McKinnon argues on appeal that the disciplinary report is “the sole matter that caused the denial of parole,” and therefore “inevitably affect[s] the duration of his sentence.” Sandin at 487, 115 S.Ct. 2293. To explain his position, McKinnon attaches to his brief a parole guideline worksheet. The worksheet shows that pri- or to receiving the disputed disciplinary report, McKinnon had a parole guideline range of 270-306 months; after factoring in the disciplinary report, McKinnon now has a guideline range of 270-308 months. Because the disciplinary report affects only the top of his guideline range while leaving the bottom undisturbed, we cannot conclude that it inevitably affects the duration of his sentence. Furthermore, the parole board’s decision to grant parole at a given point in the 38-month range depends on a myriad of factors and “[t]he chance that a finding of misconduct will alter the balance is simply too attenuated to invoke the procedural guarantees of the Due Process Clause.” Id. at 486, 115 S.Ct. 2293. Additionally, McKinnon “is afforded procedural protection at his parole hearing in order to explain the circumstances behind his misconduct record.” Id.

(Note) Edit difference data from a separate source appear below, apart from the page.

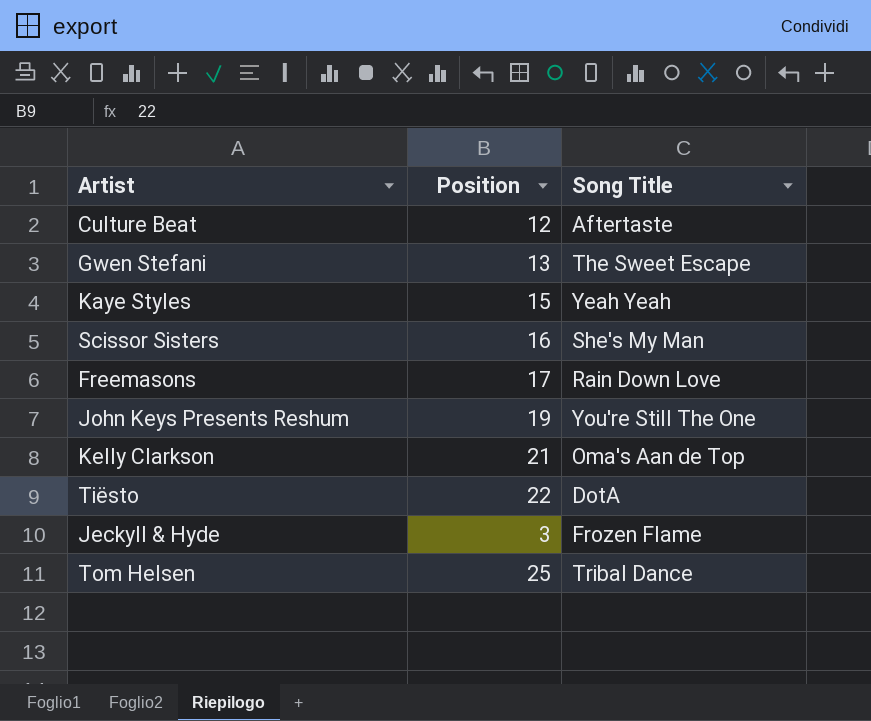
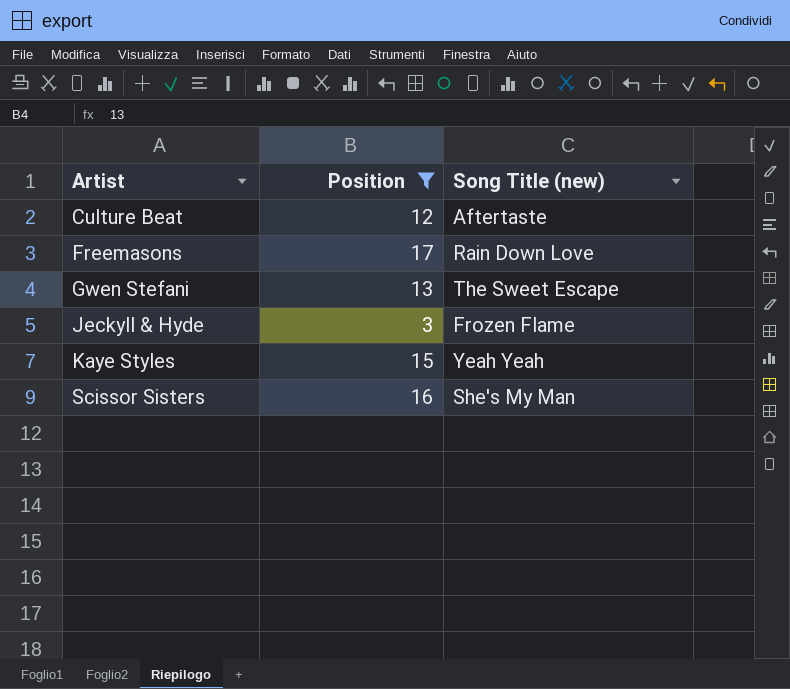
filter: none -> Position <= 17
row order: none -> Artist ascending
column name: Song Title -> Song Title (new)

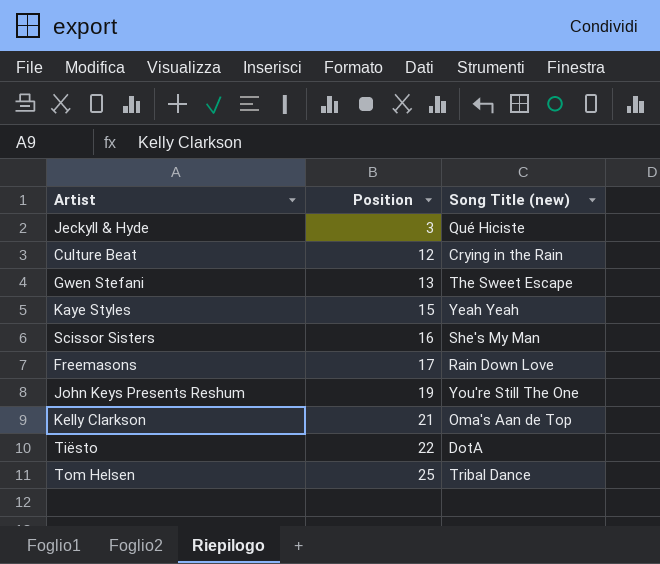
filter: Position <= 17 -> none
row order: Artist ascending -> Position ascending
Jeckyll & Hyde | Song Title (new): Frozen Flame -> Qué Hiciste
Culture Beat | Song Title (new): Aftertaste -> Crying in the Rain

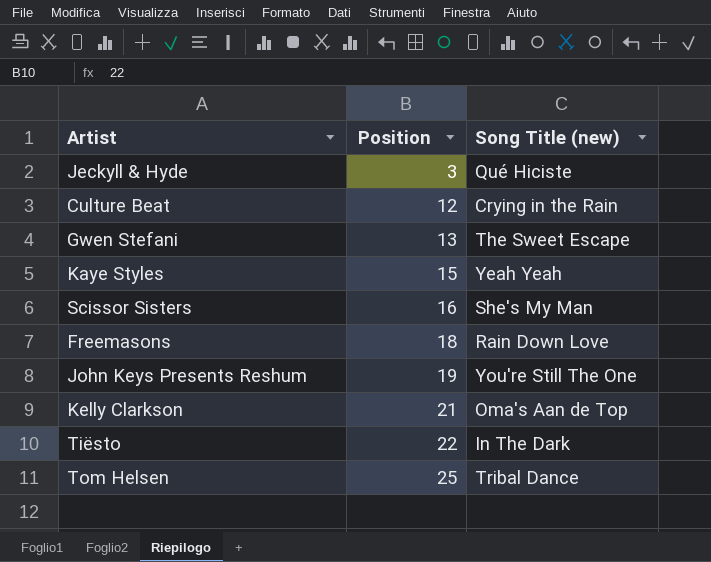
Freemasons | Position: 17 -> 18
Tiësto | Song Title (new): DotA -> In The Dark

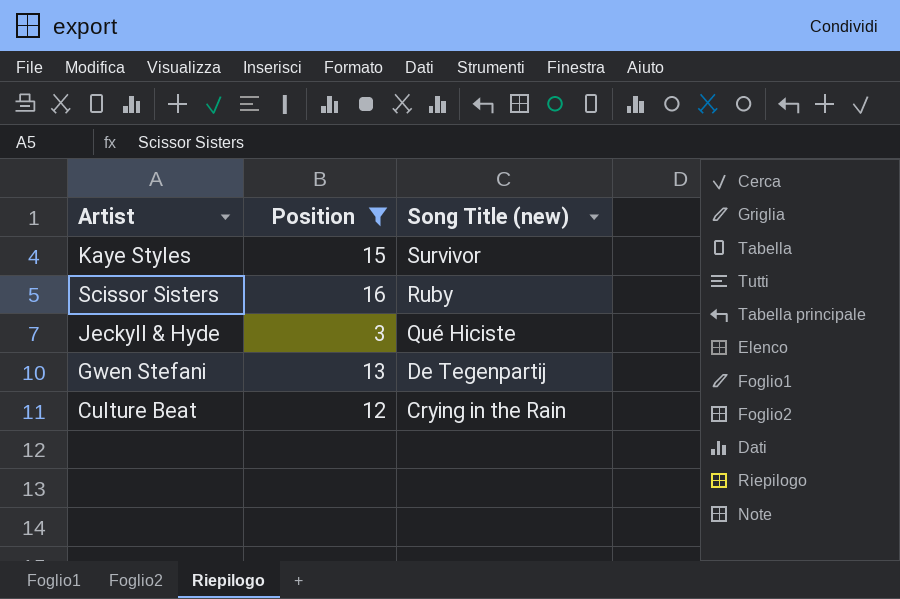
filter: none -> Position <= 16
row order: Position ascending -> Song Title (new) descending
Kaye Styles | Song Title (new): Yeah Yeah -> Survivor
Scissor Sisters | Song Title (new): She's My Man -> Ruby
Gwen Stefani | Song Title (new): The Sweet Escape -> De Tegenpartij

We therefore agree with the district court that McKinnon failed to state a claim meriting habeas relief and AFFIRM. 
      
       The case is unanimously ordered submitted without oral argument pursuant to Fed. R.App. P. 34(a)(2) and 10th Cir. R. 34.1(G). This order and judgment is not binding precedent, except under the doctrines of law of the case, res judicata, and collateral estoppel. The court generally disfavors the citation of orders and judgments; nevertheless, an order and judgment may be cited under the terms and conditions of 10th Cir. R. 36.3.
     
      
      . McKinnon also argued below that the charge "interfering with a staff member (most like attempted assault),” is void for vagueness. He does not make any substantive void-for-vagueness argument on appeal, but does note that the offense "is vague and ambiguous.” To the extent that McKinnon intends this statement to raise the void-for-vagueness issue, we agree with the district court’s conclusion that the charge is not "so vague that men of common intelligence must necessarily guess at its meaning and differ as to its application.” United States v. Protex Industries, Inc., 874 F.2d 740, 743 (10th Cir.1989).